Eukaryotic RNA Polymerases

  • Most eukaryotic cells have three distinct RNA polymerases, each transcribing different classes of RNA:

    • RNA polymerase I: Transcribes rRNA (except 5S rRNA).

    • RNA polymerase II: Transcribes pre-mRNA and some small RNAs (e.g., snoRNA).

    • RNA polymerase III: Transcribes tRNA, 5S rRNA, and some small RNAs.

  • All eukaryotic RNA polymerases are large multimeric enzymes with more than a dozen subunits.

Bacterial Transcription Stages

  1. Initiation: Promoter recognition, formation of the transcription bubble, creation of first bonds between rNTPs, and escape of the transcription apparatus from the promoter.

  2. Elongation: RNA polymerase synthesizes RNA by adding nucleotides to the 3' end.

  3. Termination: RNA polymerase stops synthesis and releases the RNA molecule at the terminator sequence.

Promoters and Consensus Sequences

  • Promoters are essential for transcription initiation and determine the template strand.

  • Bacterial promoters contain consensus sequences at -10 (TATAAT, Pribnow box) and -35 (TTGACA) positions upstream of the transcription start site.

  • Consensus sequences represent the most common nucleotides at each position and are critical for promoter function.

  • Mutations in consensus sequences usually decrease transcription rate (down mutations), but up mutations can also occur.

Initiation Mechanism

  • The sigma factor binds the core RNA polymerase to form the holoenzyme, which recognizes and binds the -10 and -35 consensus sequences.

  • Binding causes DNA unwinding and positions the polymerase for RNA synthesis at the +1 site.
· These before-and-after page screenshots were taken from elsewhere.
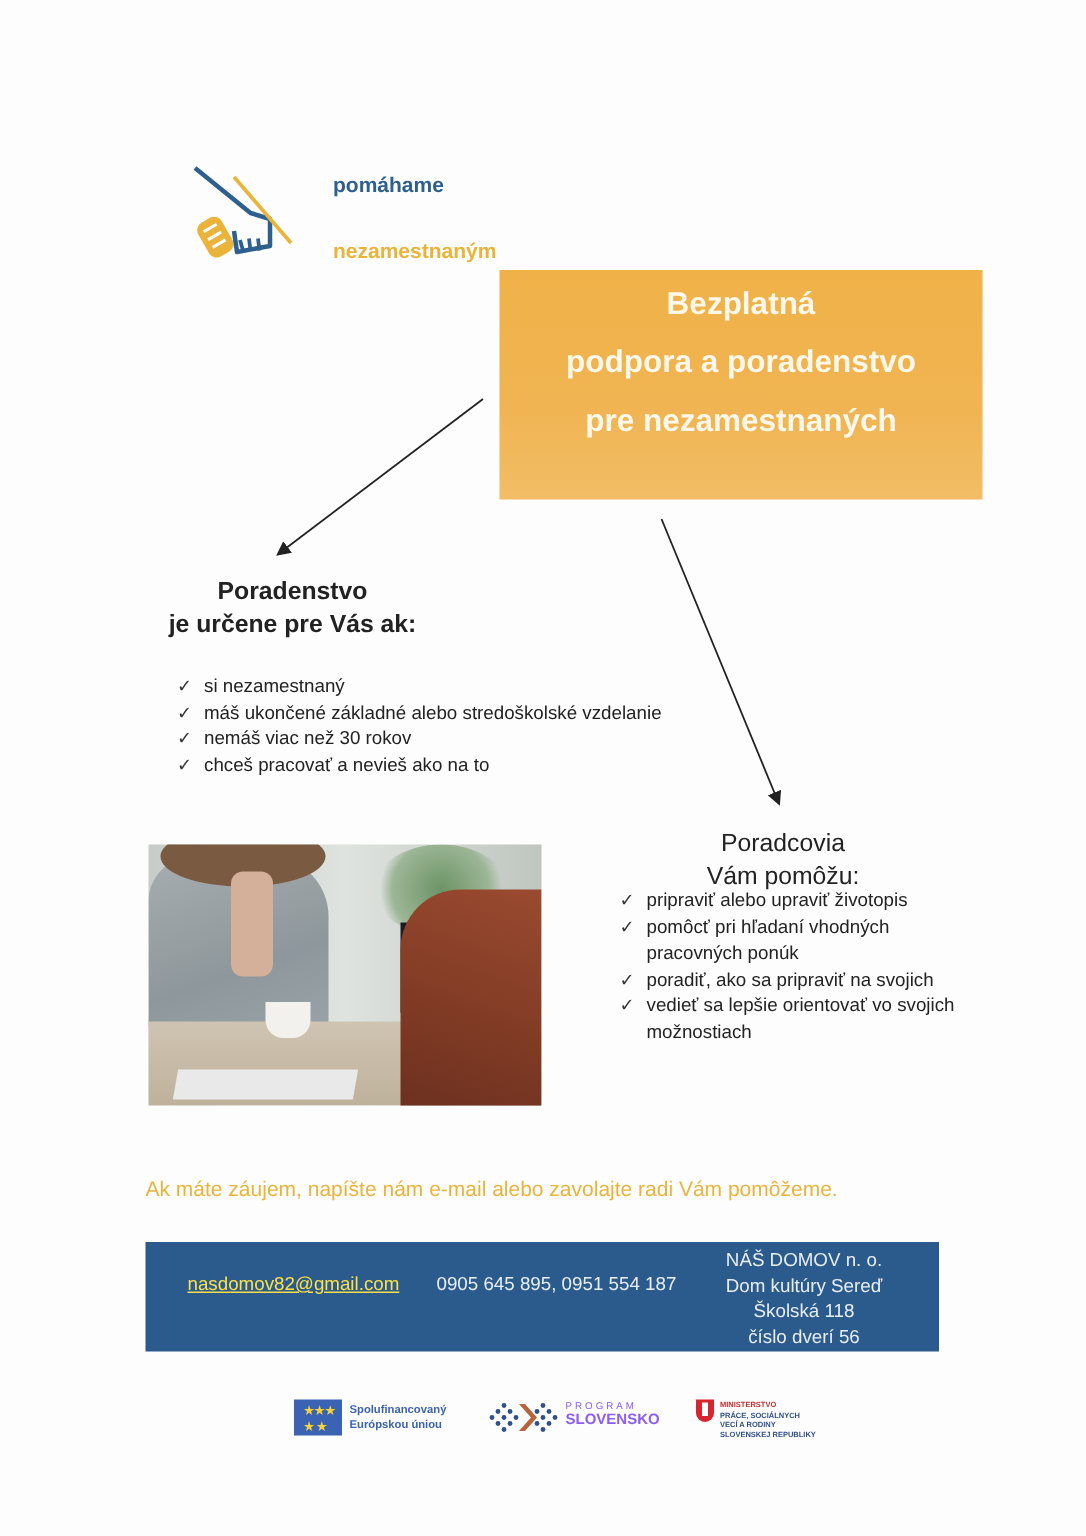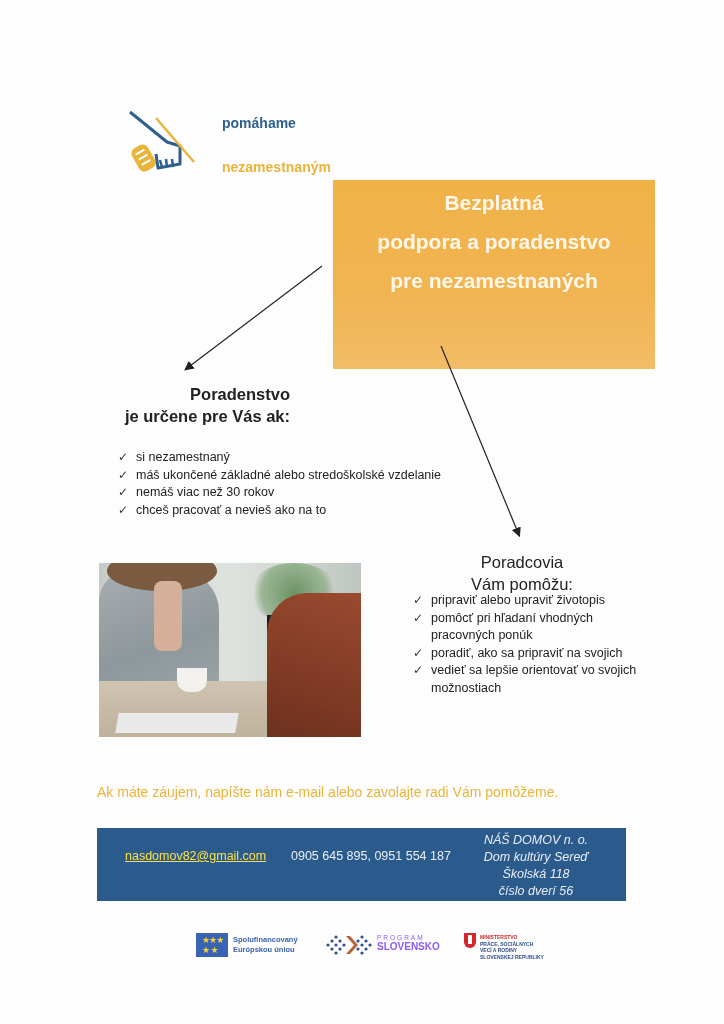--- a/index.html
+++ b/index.html
@@ -4,28 +4,28 @@
   <style>
     * { margin: 0; padding: 0; box-sizing: border-box; }
     html, body { width: 724px; height: 1024px; background: #fdfdfd; overflow: hidden; }
     body { position: relative; font-family: "Liberation Sans", "DejaVu Sans", sans-serif; color: #222; }
 
     .logo { position: absolute; left: 122px; top: 104px; width: 95px; height: 68px; }
     .logo-text { position: absolute; left: 222px; top: 113px; font-weight: bold; font-size: 14px; line-height: 20px; }
     .logo-text .l1 { color: #2d5f8f; }
     .logo-text .l2 { color: #eab43a; margin-top: 24px; }
 
-    .hero { position: absolute; left: 333px; top: 180px; width: 322px; height: 189px;
+    .hero { position: absolute; left: 333px; top: 180px; width: 322px; height: 153px;
             background: linear-gradient(180deg, #f0b248 0%, #f0b452 60%, #f2bd66 100%);
             color: #fff8ea; text-align: center; font-weight: bold; font-size: 21px; line-height: 39px;
             padding-top: 3px; }
 
     svg.arrows { position: absolute; left: 0; top: 0; width: 724px; height: 1024px; pointer-events: none; }
 
-    .h-left { position: absolute; left: 100px; top: 383px; width: 190px; text-align: right;
+    .h-left { position: absolute; left: 100px; top: 383px; width: 190px; text-align: center;
               font-weight: bold; font-size: 16.5px; line-height: 22px; color: #222; }
     .list { list-style: none; position: absolute; font-size: 12.5px; line-height: 17.5px; color: #222; }
     .list li { position: relative; padding-left: 18px; }
     .list li .chk { position: absolute; left: 0; top: 0; font-size: 12px; color: #333; }
     .list-left { left: 118px; top: 449px; }
 
     .photo { position: absolute; left: 99px; top: 563px; width: 262px; height: 174px; overflow: hidden;
              background: linear-gradient(90deg, #c8ccc9 0%, #dfe3df 50%, #bfc6c0 100%); }
     .photo .bgplant { position: absolute; left: 150px; top: 0; width: 90px; height: 60px; border-radius: 50%;
              background: radial-gradient(circle, #6c9466 0%, #9cb696 60%, transparent 75%); }
@@ -45,21 +45,21 @@
     .h-right { position: absolute; left: 437px; top: 551px; width: 170px; text-align: center;
                font-weight: normal; font-size: 16.5px; line-height: 22px; color: #222; }
     .list-right { left: 413px; top: 592px; width: 240px; }
 
     .cta { position: absolute; left: 97px; top: 784px; font-weight: normal; font-size: 14px; color: #eab43a; }
 
     .contact { position: absolute; left: 97px; top: 828px; width: 529px; height: 73px; background: #2b5a8c;
                color: #e8eef6; font-size: 12.5px; }
     .contact .email { position: absolute; left: 28px; top: 21px; text-decoration: underline; color: #fde047; }
     .contact .phone { position: absolute; left: 194px; top: 21px; }
-    .contact .addr { position: absolute; left: 364px; top: 4px; width: 150px; text-align: center; line-height: 17px; font-style: italic; }
+    .contact .addr { position: absolute; left: 364px; top: 4px; width: 150px; text-align: center; line-height: 17px; }
 
     .footer-logos { position: absolute; left: 196px; top: 930px; width: 360px; height: 34px; }
     .eu-flag { position: absolute; left: 0; top: 3px; width: 32px; height: 24px; background: #3b63b3; }
     .eu-flag span { position: absolute; left: 6px; top: 2px; font-size: 9px; color: #f5d23a; letter-spacing: -1px; }
     .eu-text { position: absolute; left: 37px; top: 5px; font-size: 7.5px; font-weight: bold; color: #3b63b3; line-height: 10px; }
     .ps-mark { position: absolute; left: 128px; top: 2px; width: 50px; height: 26px; }
     .ps-text { position: absolute; left: 181px; top: 4px; color: #8b5cf6; }
     .ps-text .a { font-size: 6.5px; letter-spacing: 2px; display: block; }
     .ps-text .b { font-size: 10px; font-weight: bold; display: block; }
     .mpsvr-crest { position: absolute; left: 268px; top: 3px; width: 12px; height: 15px; background: #d7252f; border-radius: 0 0 6px 6px; }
Summary Table: Key Differences Between Prokaryotic and Eukaryotic Transcription

Feature

Prokaryotes

Eukaryotes

Number of RNA polymerases

One

Three (I, II, III)

Promoter structure

Simple, with -10 and -35 consensus sequences

Complex, with core and regulatory promoters

Accessory factors

Sigma factor

General transcription factors, mediator complex

Chromatin structure

Absent

Present; must be modified for transcription

Additional info:

  • In eukaryotes, transcription initiation requires chromatin remodeling and the assembly of a basal transcription apparatus at the core promoter.

  • General transcription factors (e.g., TFIID, TBP) are required for RNA polymerase II to initiate transcription.

  • Transcription is the first step in gene expression, followed by translation, where ribosomes use mRNA to synthesize proteins.